En democracia, la nota definitoria de la legitimidad del poder público descansa en la propia ciudadanía, en la posibilidad de autogobernarse políticamente, ya sea en forma directa o a través de representantes. Por ello, el Derecho no es propiedad exclusiva del poder público, ni puede reducirse, por tanto, a la voluntad del gobierno. Por el contrario, su significado y su legitimidad dependen también de la participación de la sociedad que, para cumplir con la Constitución y la ley, interpreta las disposiciones jurídicas, las discute y las cuestiona. Cuando esa participación se cancela, el Derecho pierde su función de límite racional de las conductas socialmente relevantes y corre el riesgo de convertirse en una simple herramienta de dominación.
Efectivamente, la forma en que se entienden y aplican las normas jurídicas no surge únicamente de los órganos del Estado. Históricamente, el Derecho se ha construido también desde fuera de las instituciones, mediante el trabajo de académicos, litigantes y ciudadanos interesados en su funcionamiento. Aunque el Estado ejerce una influencia decisiva al producir las normas y establecer los procedimientos, no le corresponde monopolizar su interpretación ni clausurar el debate sobre su sentido.
En los últimos años, el orden jurídico mexicano ha experimentado transformaciones profundas.
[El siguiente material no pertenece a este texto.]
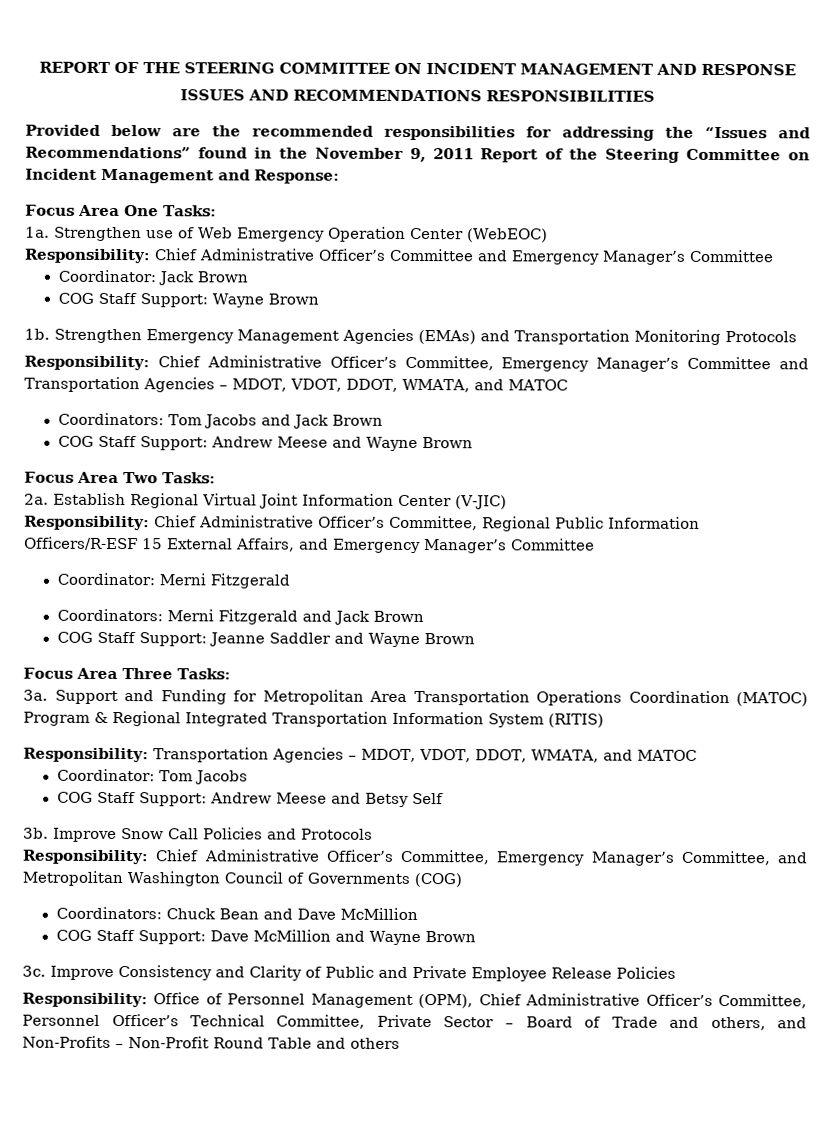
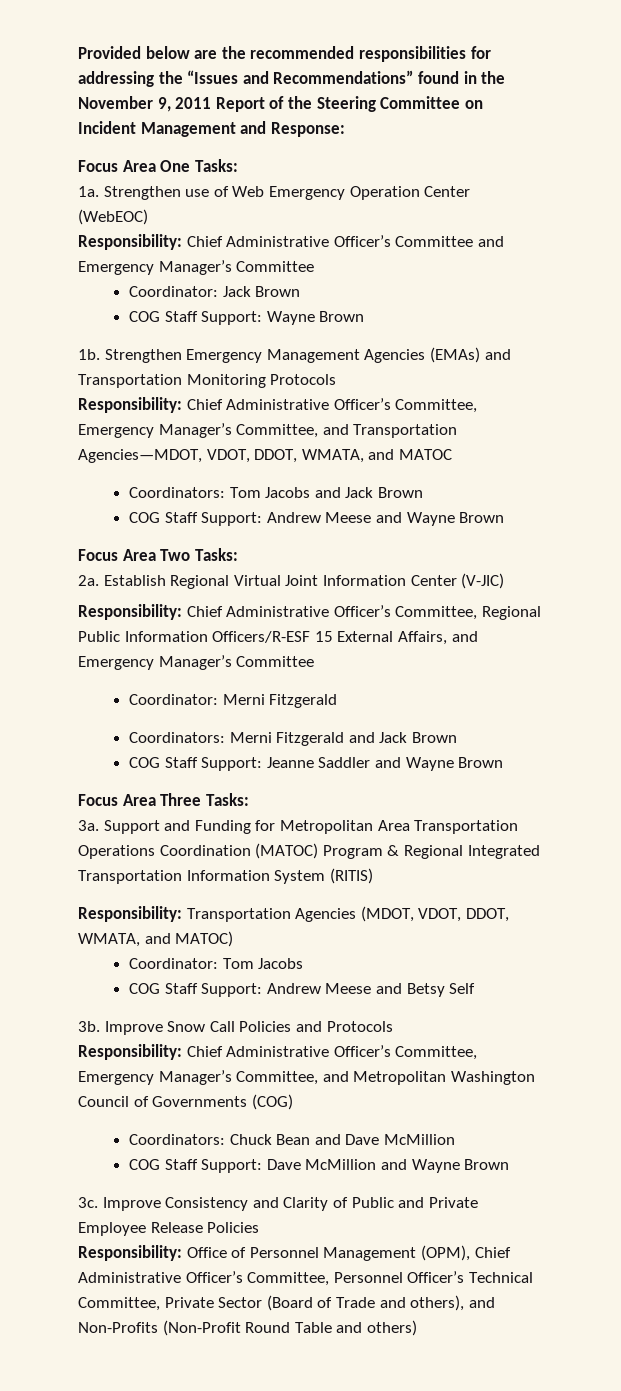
- REPORT OF THE STEERING COMMITTEE ON INCIDENT MANAGEMENT AND RESPONSE
- ISSUES AND RECOMMENDATIONS RESPONSIBILITIES
- Responsibility: Chief Administrative Officer’s Committee, Emergency Manager’s Committee and Transportation Agencies – MDOT, VDOT, DDOT, WMATA, and MATOC
+ Responsibility: Chief Administrative Officer’s Committee, Emergency Manager’s Committee, and Transportation Agencies—MDOT, VDOT, DDOT, WMATA, and MATOC
- Responsibility: Transportation Agencies – MDOT, VDOT, DDOT, WMATA, and MATOC
+ Responsibility: Transportation Agencies (MDOT, VDOT, DDOT, WMATA, and MATOC)
- Responsibility: Office of Personnel Management (OPM), Chief Administrative Officer’s Committee, Personnel Officer’s Technical Committee, Private Sector – Board of Trade and others, and Non-Profits – Non-Profit Round Table and others
+ Responsibility: Office of Personnel Management (OPM), Chief Administrative Officer’s Committee, Personnel Officer’s Technical Committee, Private Sector (Board of Trade and others), and Non-Profits (Non-Profit Round Table and others)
Reformas constitucionales han supuesto cambios radicales en el diseño institucional y, con ello, alterado los mecanismos de control necesarios en una democracia constitucional. Estos cambios no han sido acompañados de una reflexión jurídica amplia y articulada por parte de la sociedad ni, en general, de la comunidad jurídica. Tampoco se observa una disposición clara del poder público para propiciar ese debate.
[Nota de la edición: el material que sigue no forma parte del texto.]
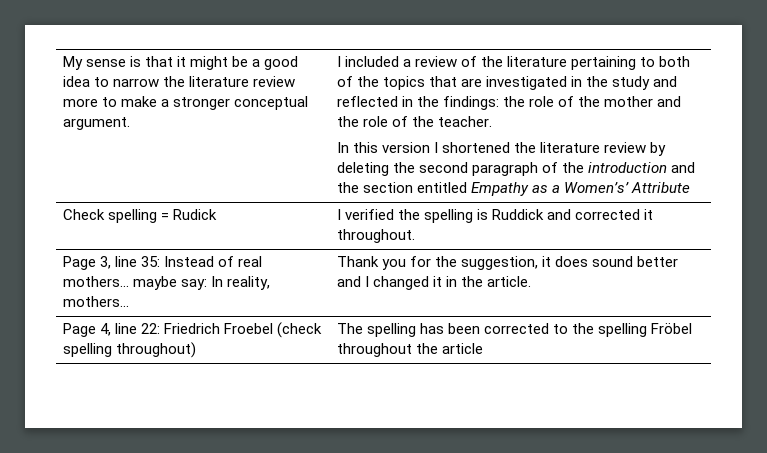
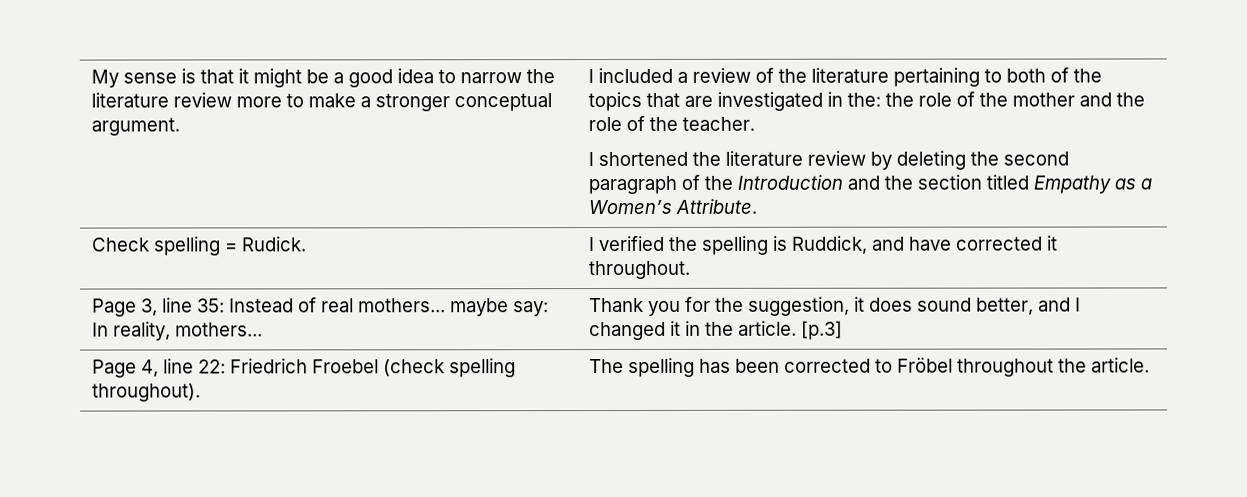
- I included a review of the literature pertaining to both of the topics that are investigated in the study and reflected in the findings: the role of the mother and the role of the teacher.
+ I included a review of the literature pertaining to both of the topics that are investigated in the: the role of the mother and the role of the teacher.
- In this version I shortened the literature review by deleting the second paragraph of the introduction and the section entitled Empathy as a Women’s’ Attribute
+ I shortened the literature review by deleting the second paragraph of the Introduction and the section titled Empathy as a Women’s Attribute.
- Check spelling = Rudick | I verified the spelling is Ruddick and corrected it throughout.
+ Check spelling = Rudick. | I verified the spelling is Ruddick, and have corrected it throughout.
- Page 3, line 35: Instead of real mothers... maybe say: In reality, mothers... | Thank you for the suggestion, it does sound better and I changed it in the article.
+ Page 3, line 35: Instead of real mothers... maybe say: In reality, mothers... | Thank you for the suggestion, it does sound better, and I changed it in the article. [p.3]
- Page 4, line 22: Friedrich Froebel (check spelling throughout) | The spelling has been corrected to the spelling Fröbel throughout the article
+ Page 4, line 22: Friedrich Froebel (check spelling throughout). | The spelling has been corrected to Fröbel throughout the article.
Por el contrario, se advierte una creciente desconfianza hacia cualquier interpretación que no se subordine a la de la coalición gobernante, como lo revela la reforma en materia del poder judicial, que pretendió limitar la interpretación de las disposiciones del decreto respectivo. Impedir que que jueces, académicos o cualquier persona realicen, con las herramientas que proporciona la técnica jurídica, sus lecturas propias de las nuevas normas y de su relación con el resto del orden constitucional, supone la exclusión de la ciudadanía del entendimiento y la concreción del Derecho.
Un régimen constitucional no puede sostenerse sin debate ni deliberación pública sobre el Derecho. La legitimidad de las decisiones jurídicas no proviene únicamente de la autoridad que las emite, sino de que puedan ser comprendidas, discutidas y, en su caso, criticadas por la sociedad. Cuando se excluye a la ciudadanía del entendimiento del Derecho, se debilita la cultura democrática y se vacía el sentido mismo del Estado de Derecho. Llegado ese punto, el Derecho deja de ser una garantía frente al poder y comienza a operar como si fuera, precisamente, su propiedad.